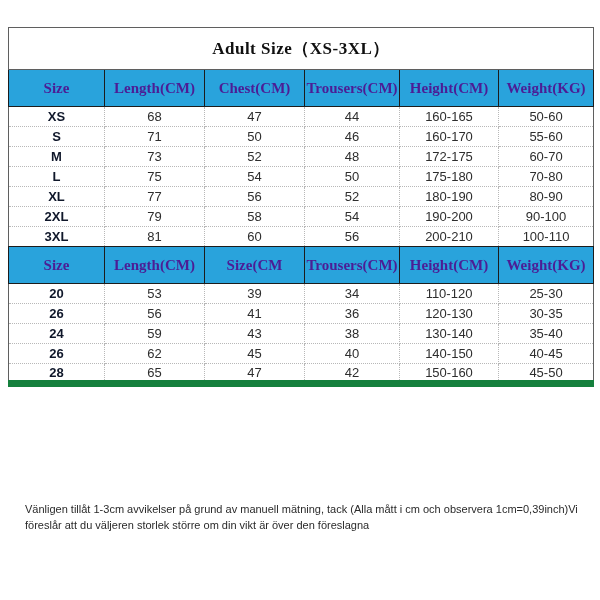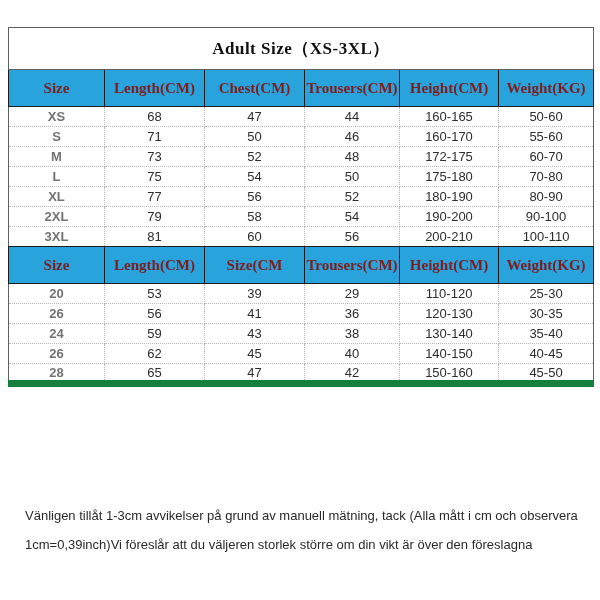--- a/index.html
+++ b/index.html
@@ -18,7 +18,7 @@
     height:37px; text-align:center; vertical-align:middle;
     background:var(--header-bg, #29A3DC);
     border:1px solid #1c1c1c;
-    font-family:"Liberation Serif", serif; font-weight:bold; font-size:15px; color:#7f1d1d;
+    font-family:"Liberation Serif", serif; font-weight:bold; font-size:15px; color:#4c1d95;
   }
   td.cell {
     height:20px; text-align:center; vertical-align:middle;

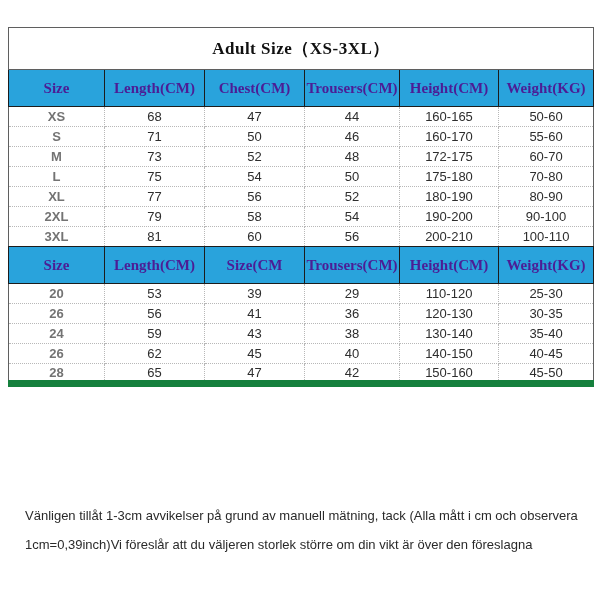--- a/index.html
+++ b/index.html
@@ -25,7 +25,7 @@
     font-size:13px; color:#2d2d2d; background:#fff;
     border:1px dotted #b8b8b8;
   }
-  td.size-cell { font-weight:bold; color:#737373; }
+  td.size-cell { font-weight:bold; color:#0f172a; }
   tr.data-row:last-child td { border-bottom:7px solid #15803d; }
 
   .footer-note {

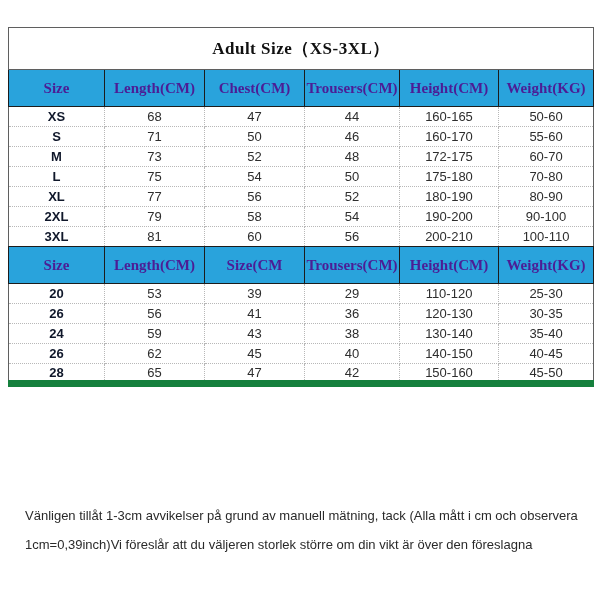--- a/index.html
+++ b/index.html
@@ -130,7 +130,7 @@
         <td class="cell size-cell">20</td>
         <td class="cell">53</td>
         <td class="cell">39</td>
-        <td class="cell">29</td>
+        <td class="cell">34</td>
         <td class="cell">110-120</td>
         <td class="cell">25-30</td>
       </tr>

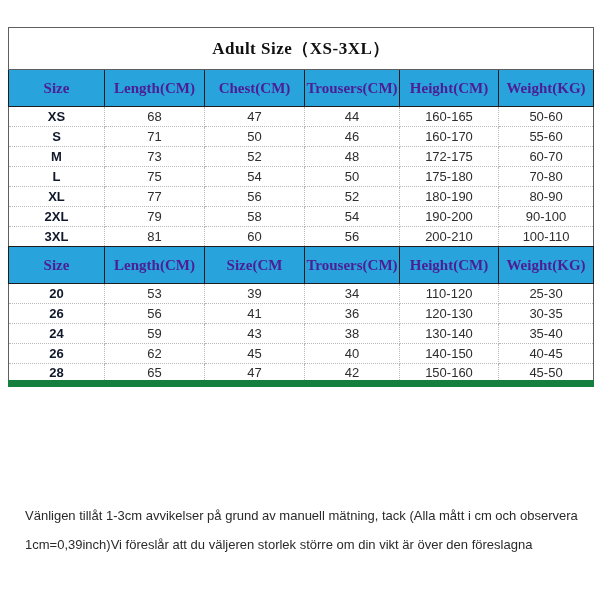--- a/index.html
+++ b/index.html
@@ -30,7 +30,7 @@
 
   .footer-note {
     position:absolute; left:25px; top:501px; width:556px;
-    font-size:13px; line-height:29px; color:#2a2a2a;
+    font-size:11px; line-height:16px; color:#2a2a2a;
     font-family:"Liberation Sans", sans-serif;
   }
 </style>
□ □ □ □ □
» **REQUIRED ACTION**
In the entries above, count each line with "font"; reply with the total only.

» **TASK OUTPUT**
8